● **The task**: Word for word, return each entry that follows, with every image removed.

● **Records to process**:
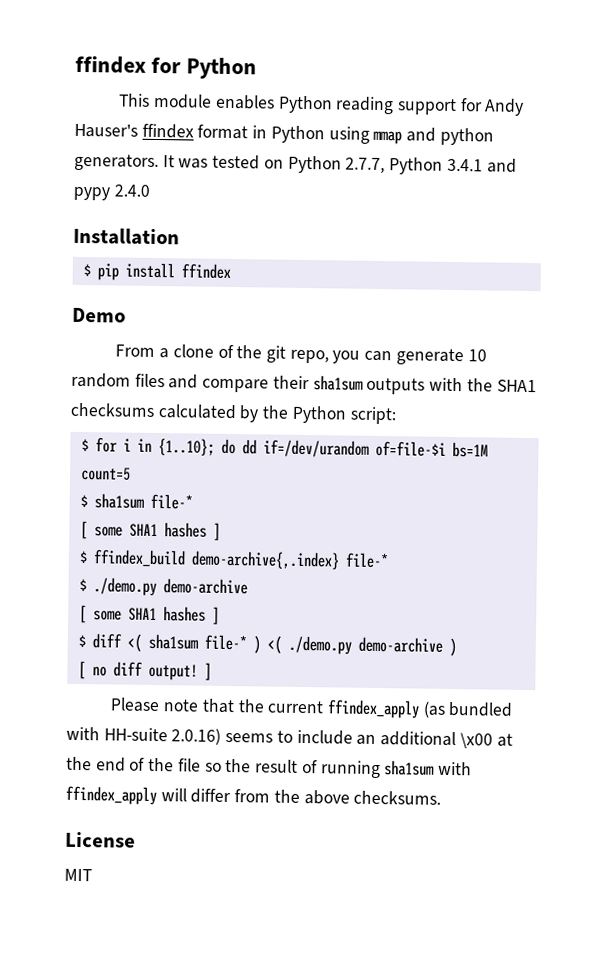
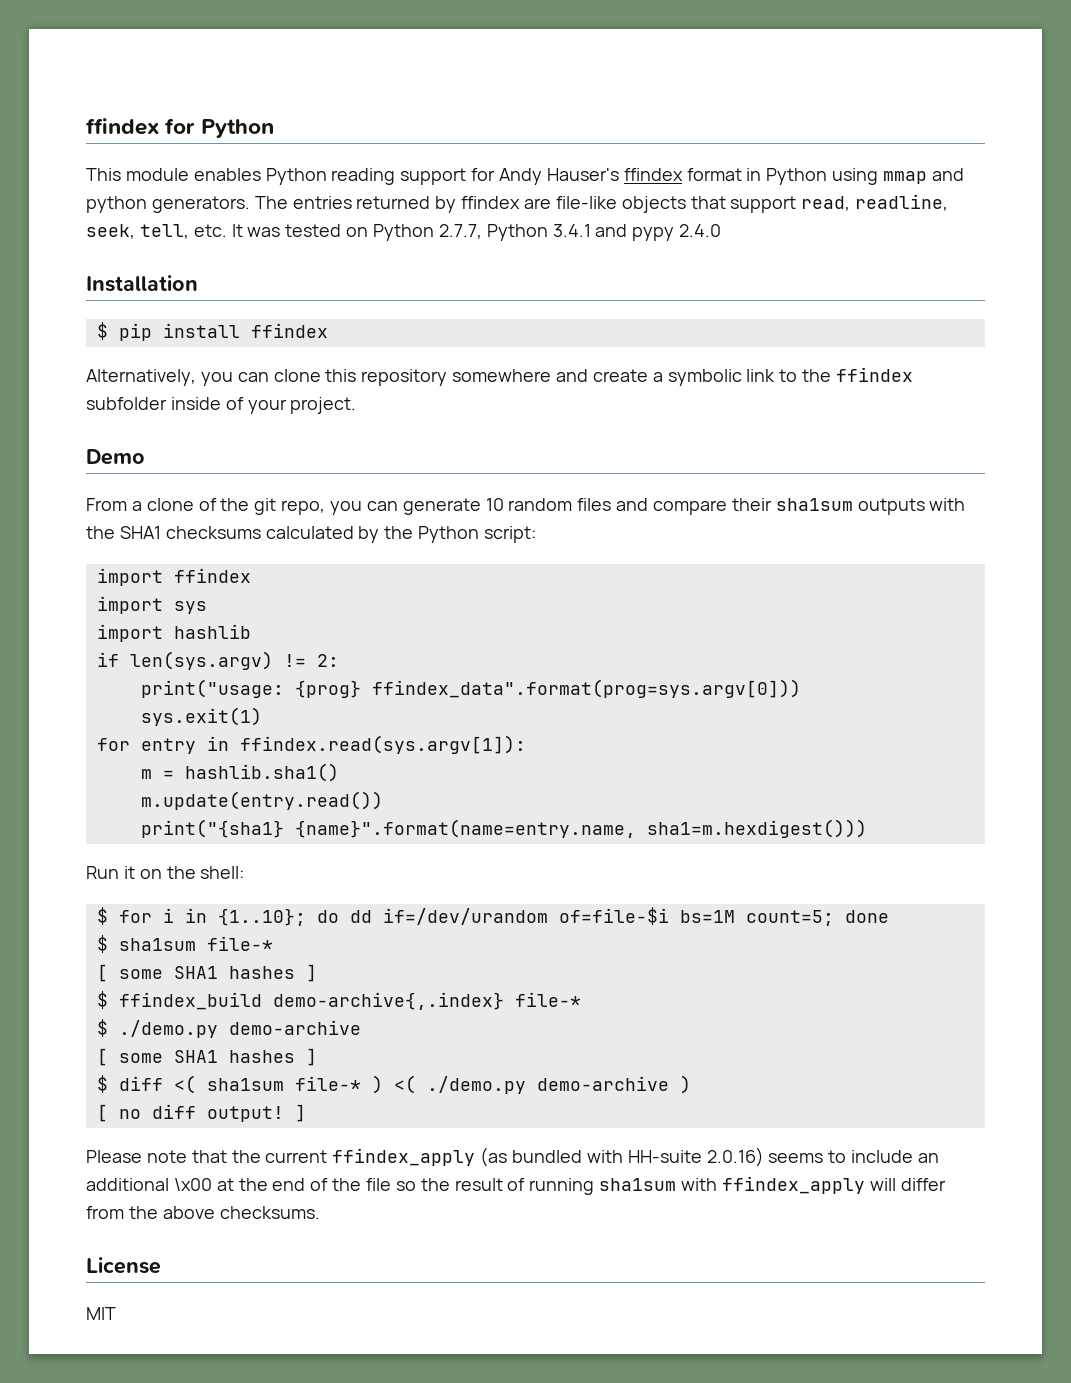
(159, 162) none -> [254,194,949,213] [86,224,227,239] The entries returned by ffindex are file-like objects that support read, readline, seek, tell, etc.
(231, 271) none -> [86,367,914,386] [86,397,357,414] // Alternatively, you can clone this repository somewhere and create a symbolic link to the ffindex subfolder inside of your project.
(397, 415) none -> [96,568,251,586] [96,596,207,614] [96,624,251,642] [96,651,339,670] [140,679,801,698] [140,707,262,726] [96,735,526,754] [140,763,339,782] [140,791,383,810] [140,819,867,838] [86,866,245,879] // import ffindex // import sys // import hashlib // if len(sys.argv) != 2: // print("usage: {prog} ffindex_data".format(prog=sys.argv[0])) // sys.exit(1) // for entry in ffindex.read(sys.argv[1]): // m = hashlib.sha1() // m.update(entry.read()) // print("{sha1} {name}".format(name=entry.name, sha1=m.hexdigest())) // Run it on the shell:
[80,466,131,481] count=5 -> [745,910,889,926] count=5; done

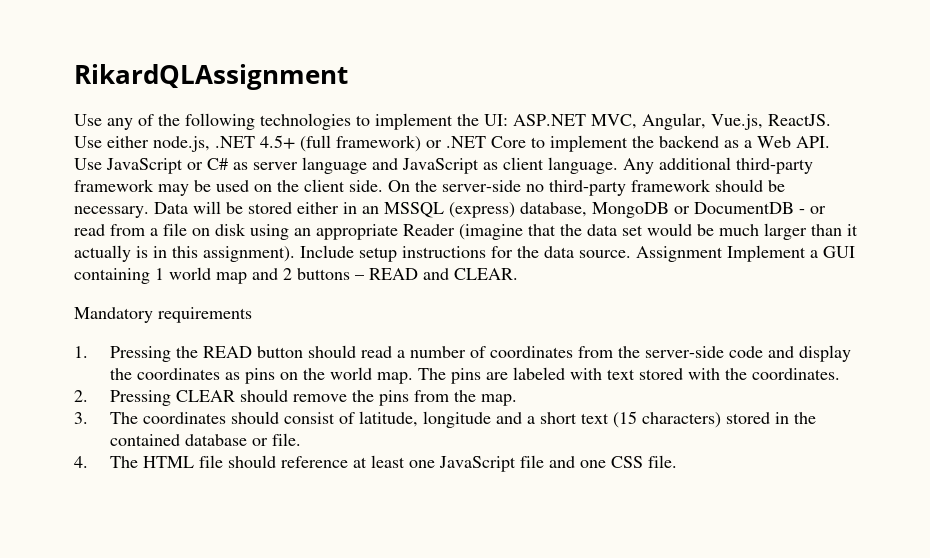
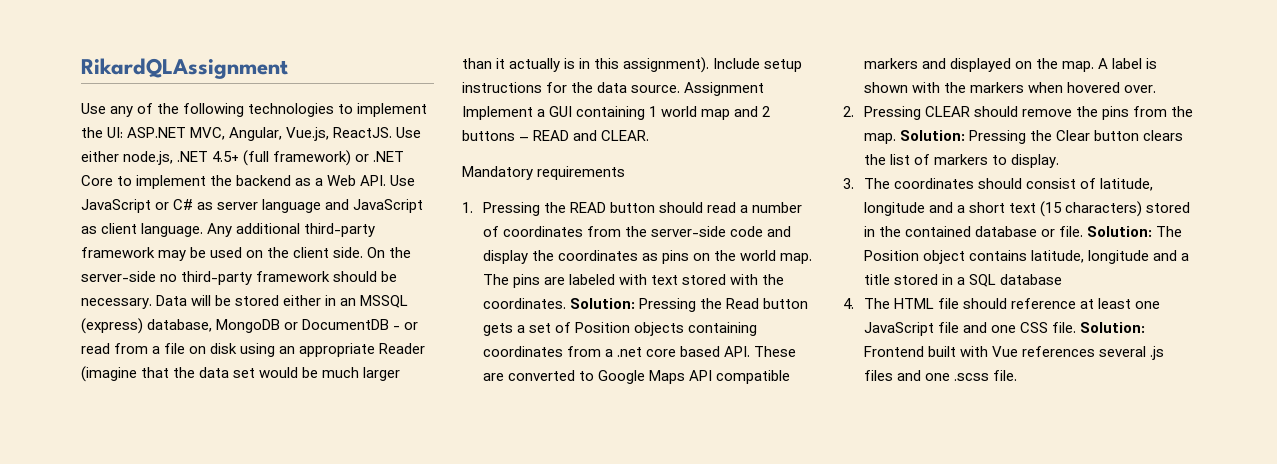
(840, 374) none -> [569,298,808,312] [482,322,758,336] [482,346,797,357] [482,370,791,384] [863,58,1158,72] [863,82,1157,93] Solution: Pressing the Read button gets a set of Position objects containing coordinates from a .net core based API. These are converted to Google Maps API compatible markers and displayed on the map. A label is shown with the markers when hovered over.
(517, 400) none -> [899,130,1184,144] [863,154,1059,168] Solution: Pressing the Clear button clears the list of markers to display.
(301, 439) none -> [1087,226,1183,237] [863,250,1190,264] [863,274,1062,287] Solution: The Position object contains latitude, longitude and a title stored in a SQL database
(677, 461) none -> [1080,322,1146,333] [863,346,1165,360] [863,370,1017,381] Solution: Frontend built with Vue references several .js files and one .scss file.

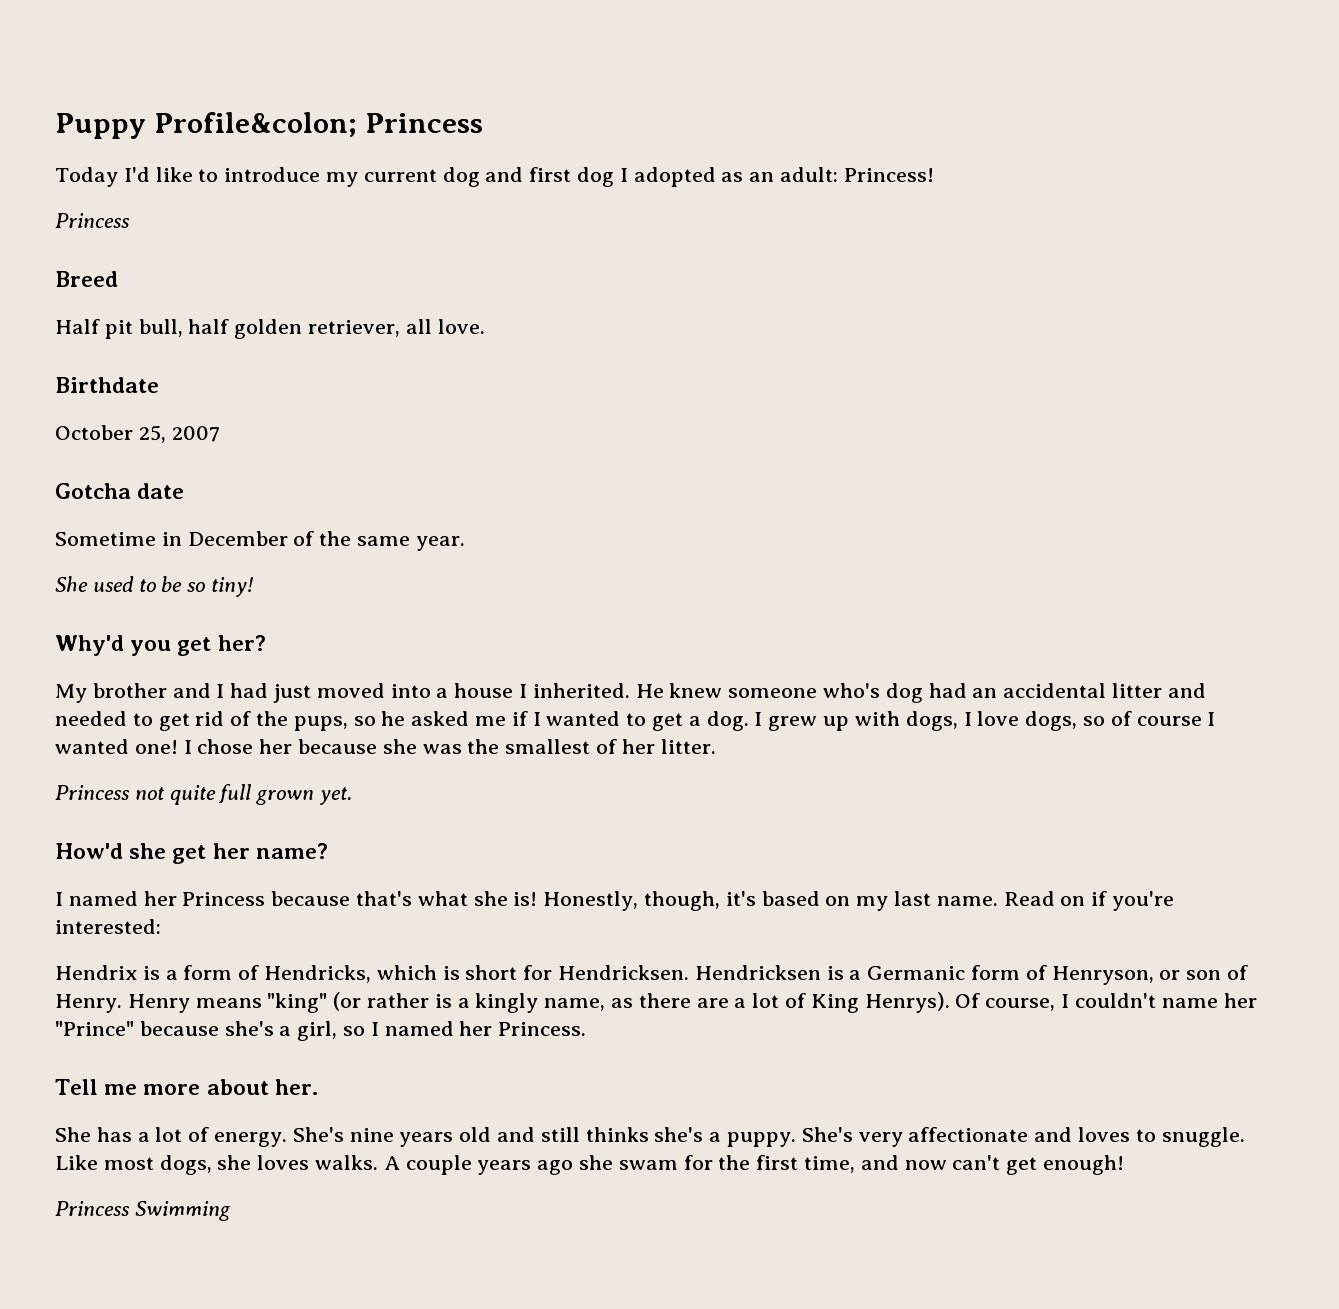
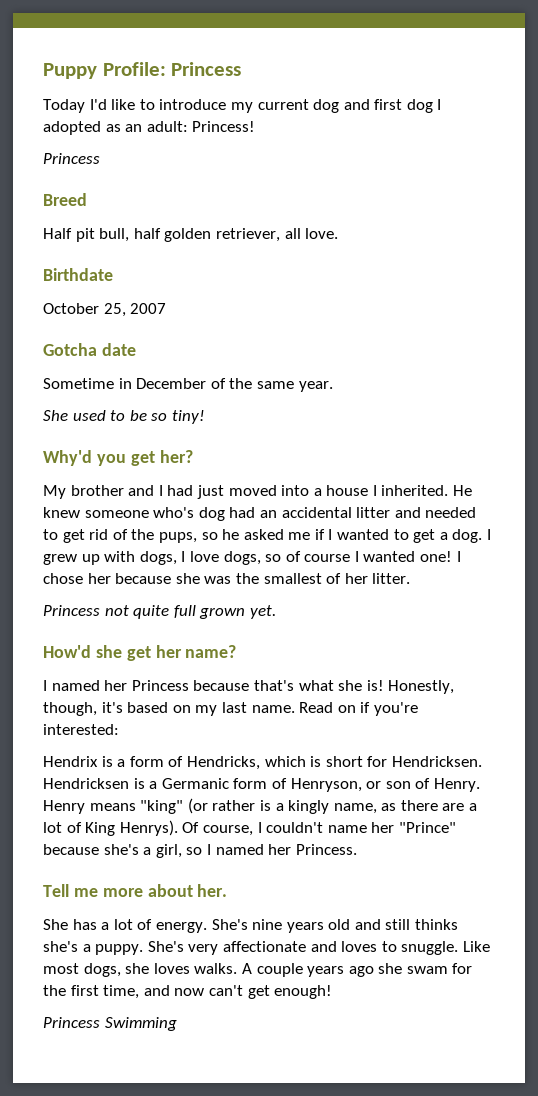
[153,112,357,137] Profile&colon; -> [102,62,166,76] Profile:

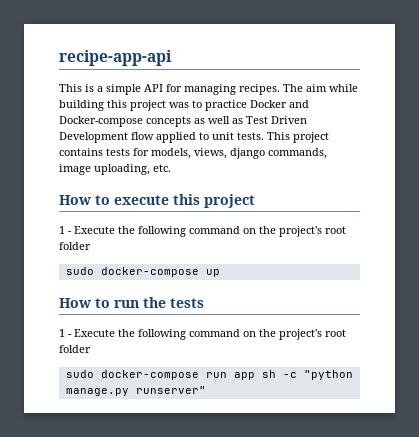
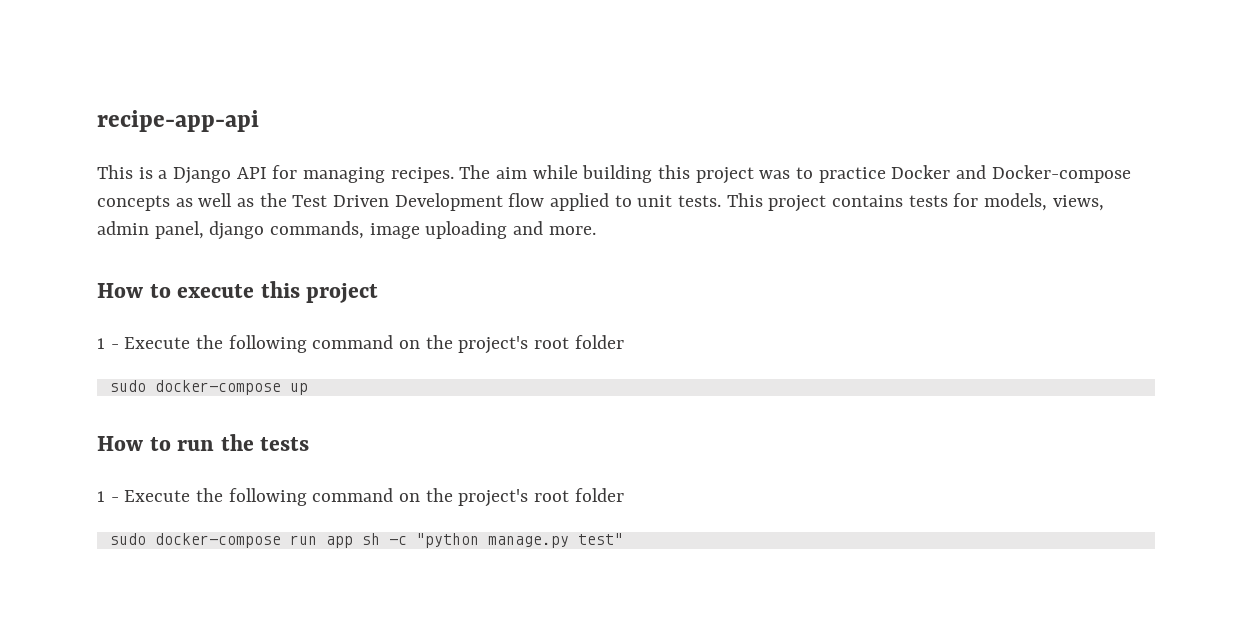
[106,84,141,95] simple -> [173,167,232,184] Django
(243, 121) none -> [259,193,287,207] the
(227, 153) none -> [97,221,204,239] admin panel,
[94,164,171,175] uploading, etc. -> [425,221,596,239] uploading and more.
[135,386,206,394] runserver" -> [577,533,623,545] test"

● **Task output**:
(159, 162) none -> [254,194,949,213] [86,224,227,239] The entries returned by ffindex are file-like objects that support read, readline, seek, tell, etc.
(231, 271) none -> [86,367,914,386] [86,397,357,414] // Alternatively, you can clone this repository somewhere and create a symbolic link to the ffindex subfolder inside of your project.
(397, 415) none -> [96,568,251,586] [96,596,207,614] [96,624,251,642] [96,651,339,670] [140,679,801,698] [140,707,262,726] [96,735,526,754] [140,763,339,782] [140,791,383,810] [140,819,867,838] [86,866,245,879] // import ffindex // import sys // import hashlib // if len(sys.argv) != 2: // print("usage: {prog} ffindex_data".format(prog=sys.argv[0])) // sys.exit(1) // for entry in ffindex.read(sys.argv[1]): // m = hashlib.sha1() // m.update(entry.read()) // print("{sha1} {name}".format(name=entry.name, sha1=m.hexdigest())) // Run it on the shell:
[80,466,131,481] count=5 -> [745,910,889,926] count=5; done

(840, 374) none -> [569,298,808,312] [482,322,758,336] [482,346,797,357] [482,370,791,384] [863,58,1158,72] [863,82,1157,93] Solution: Pressing the Read button gets a set of Position objects containing coordinates from a .net core based API. These are converted to Google Maps API compatible markers and displayed on the map. A label is shown with the markers when hovered over.
(517, 400) none -> [899,130,1184,144] [863,154,1059,168] Solution: Pressing the Clear button clears the list of markers to display.
(301, 439) none -> [1087,226,1183,237] [863,250,1190,264] [863,274,1062,287] Solution: The Position object contains latitude, longitude and a title stored in a SQL database
(677, 461) none -> [1080,322,1146,333] [863,346,1165,360] [863,370,1017,381] Solution: Frontend built with Vue references several .js files and one .scss file.

[153,112,357,137] Profile&colon; -> [102,62,166,76] Profile:

[106,84,141,95] simple -> [173,167,232,184] Django
(243, 121) none -> [259,193,287,207] the
(227, 153) none -> [97,221,204,239] admin panel,
[94,164,171,175] uploading, etc. -> [425,221,596,239] uploading and more.
[135,386,206,394] runserver" -> [577,533,623,545] test"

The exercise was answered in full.